Every line from the one holding "- I am curious, daring" through the last line of the records must be retyped exactly, and no other line or picture may appear in the copy.

++++ Material provided ++++

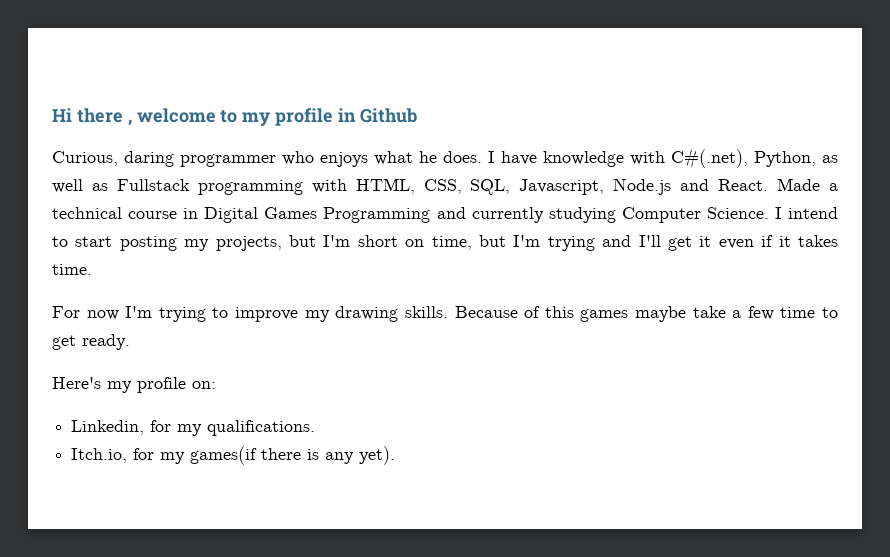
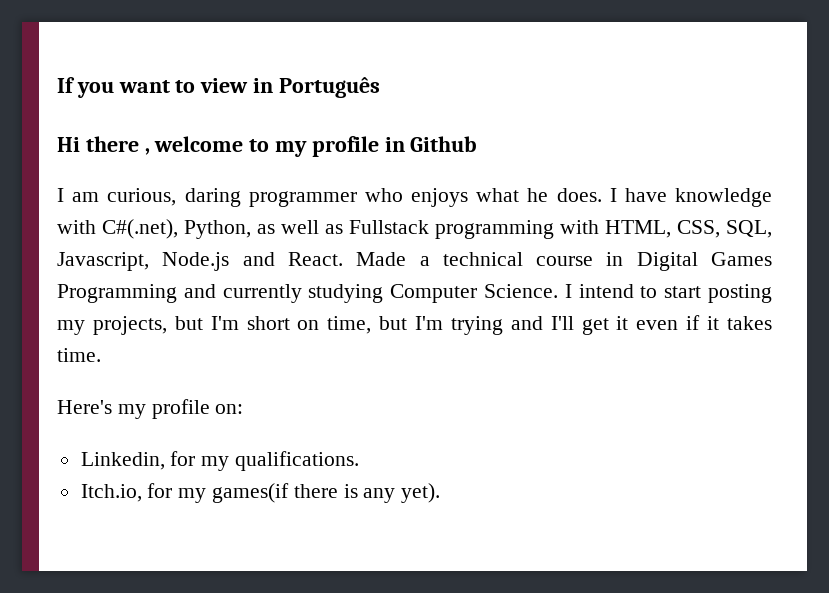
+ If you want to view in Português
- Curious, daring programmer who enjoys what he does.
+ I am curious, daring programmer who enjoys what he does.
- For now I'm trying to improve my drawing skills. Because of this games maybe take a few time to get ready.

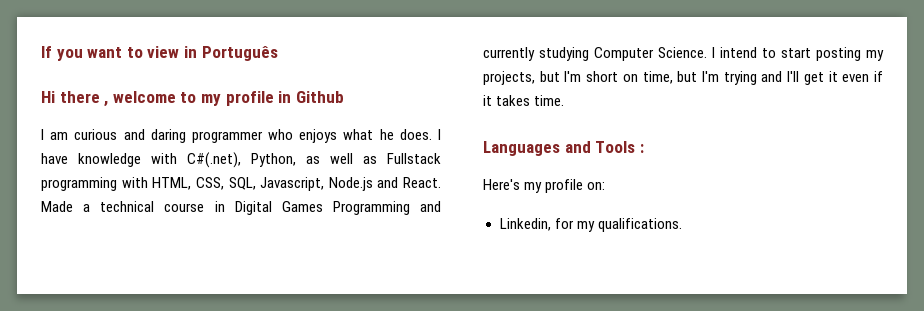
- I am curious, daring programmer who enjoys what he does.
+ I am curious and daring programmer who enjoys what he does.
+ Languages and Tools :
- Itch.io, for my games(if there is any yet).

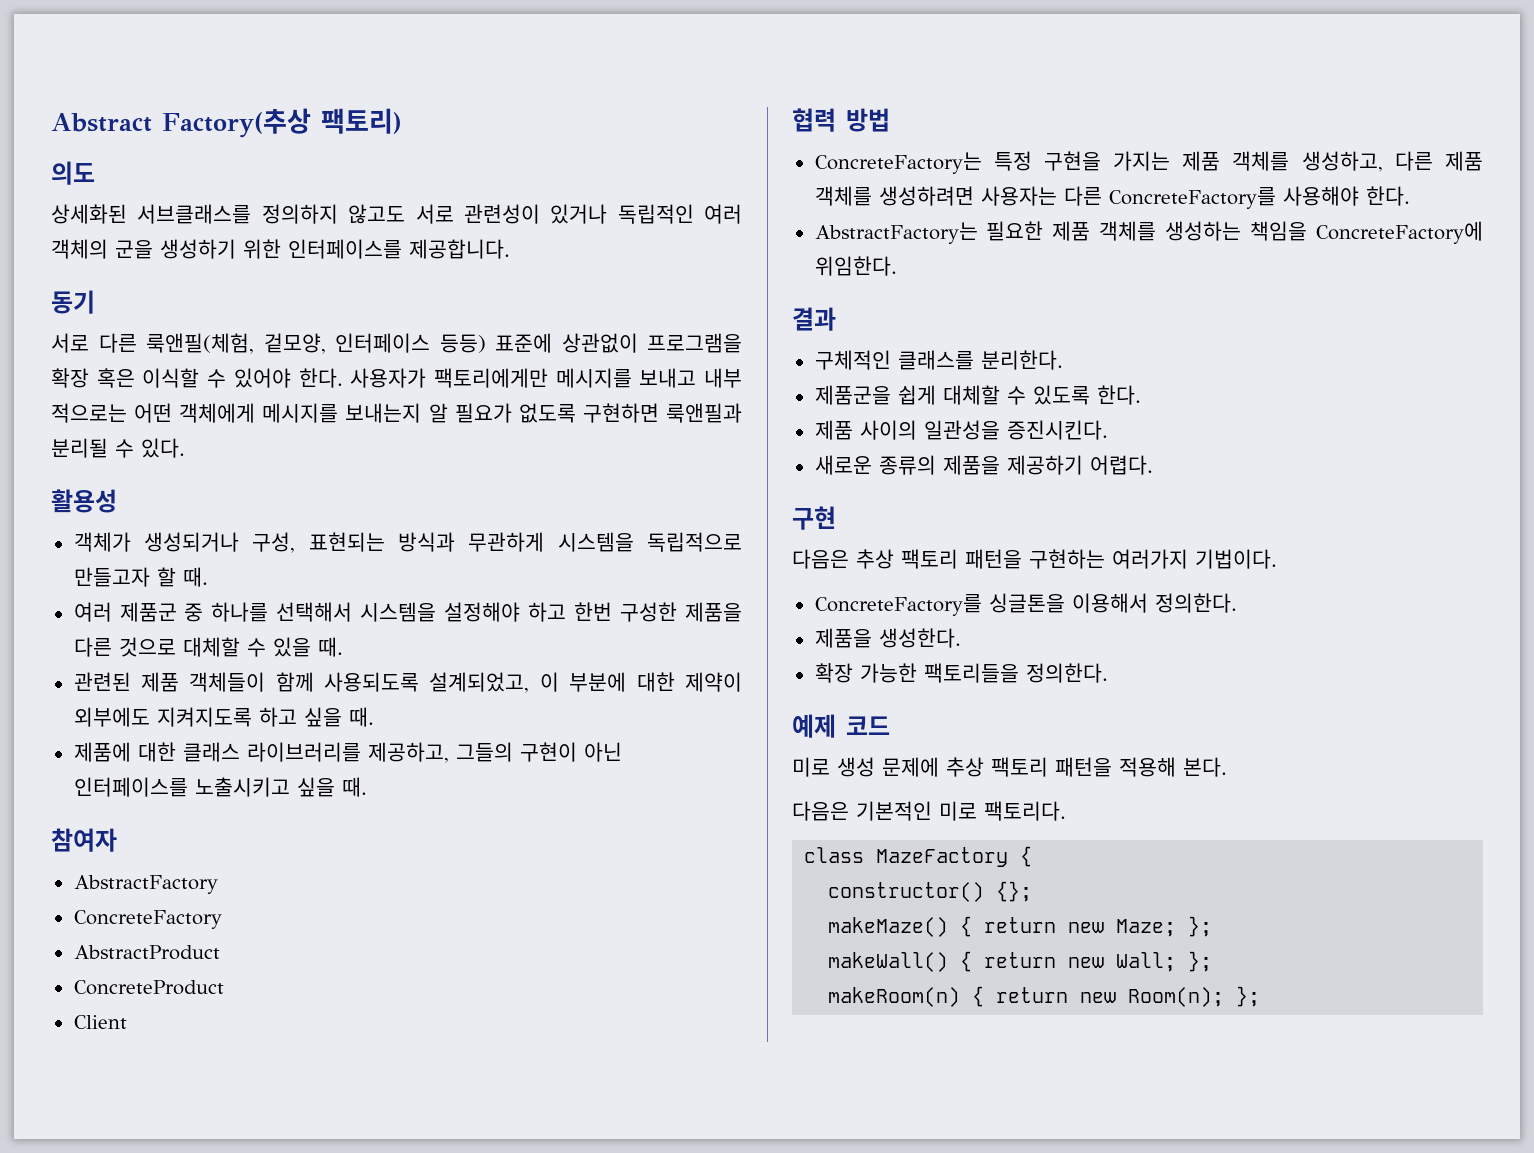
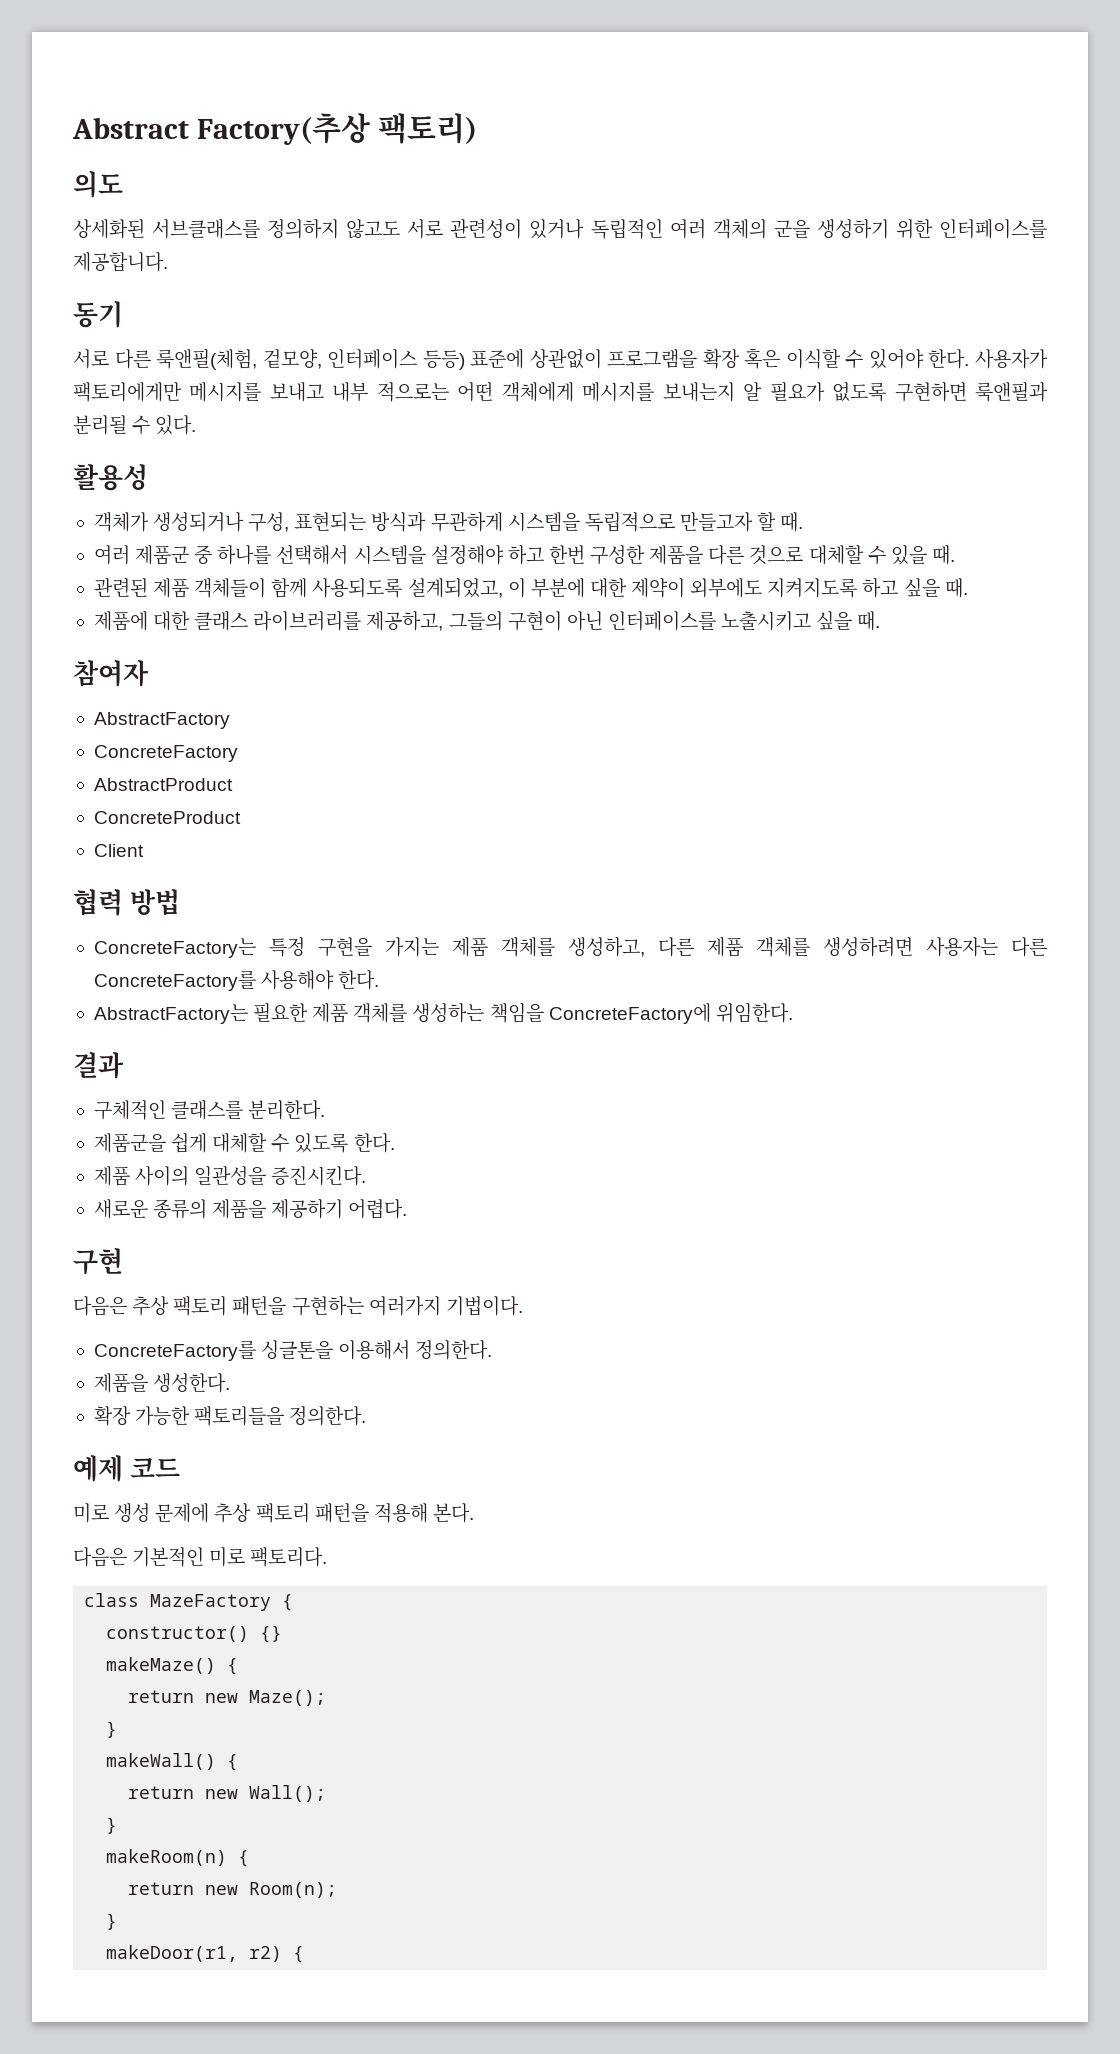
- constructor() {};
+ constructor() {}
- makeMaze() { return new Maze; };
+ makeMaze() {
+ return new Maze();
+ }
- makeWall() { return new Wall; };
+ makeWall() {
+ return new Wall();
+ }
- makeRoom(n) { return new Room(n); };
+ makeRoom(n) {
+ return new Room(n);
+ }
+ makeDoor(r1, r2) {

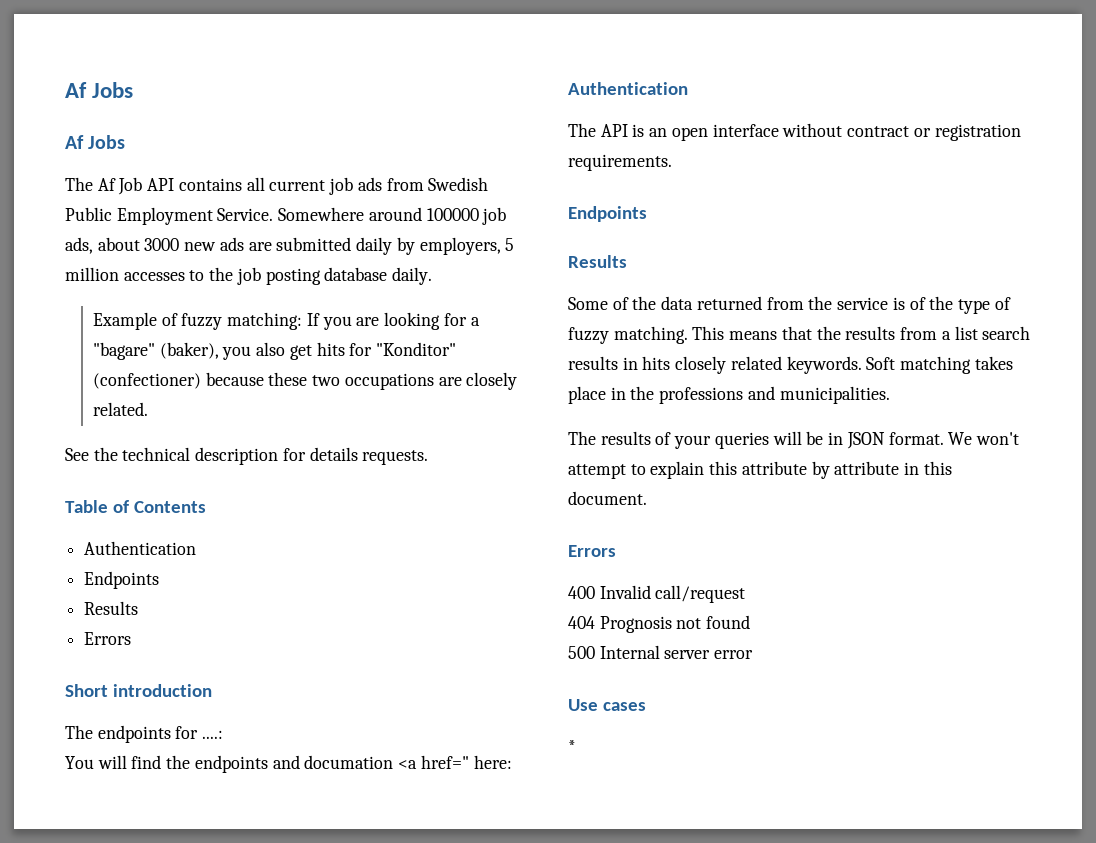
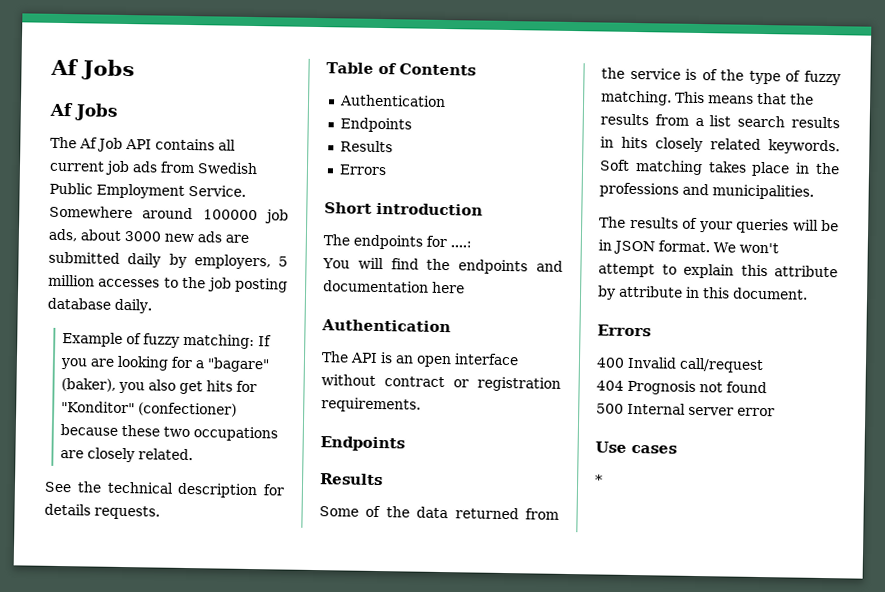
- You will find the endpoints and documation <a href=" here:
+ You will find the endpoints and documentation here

++++

- Expected answer
- I am curious, daring programmer who enjoys what he does.
+ I am curious and daring programmer who enjoys what he does.
+ Languages and Tools :
- Itch.io, for my games(if there is any yet).

- constructor() {};
+ constructor() {}
- makeMaze() { return new Maze; };
+ makeMaze() {
+ return new Maze();
+ }
- makeWall() { return new Wall; };
+ makeWall() {
+ return new Wall();
+ }
- makeRoom(n) { return new Room(n); };
+ makeRoom(n) {
+ return new Room(n);
+ }
+ makeDoor(r1, r2) {

- You will find the endpoints and documation <a href=" here:
+ You will find the endpoints and documentation here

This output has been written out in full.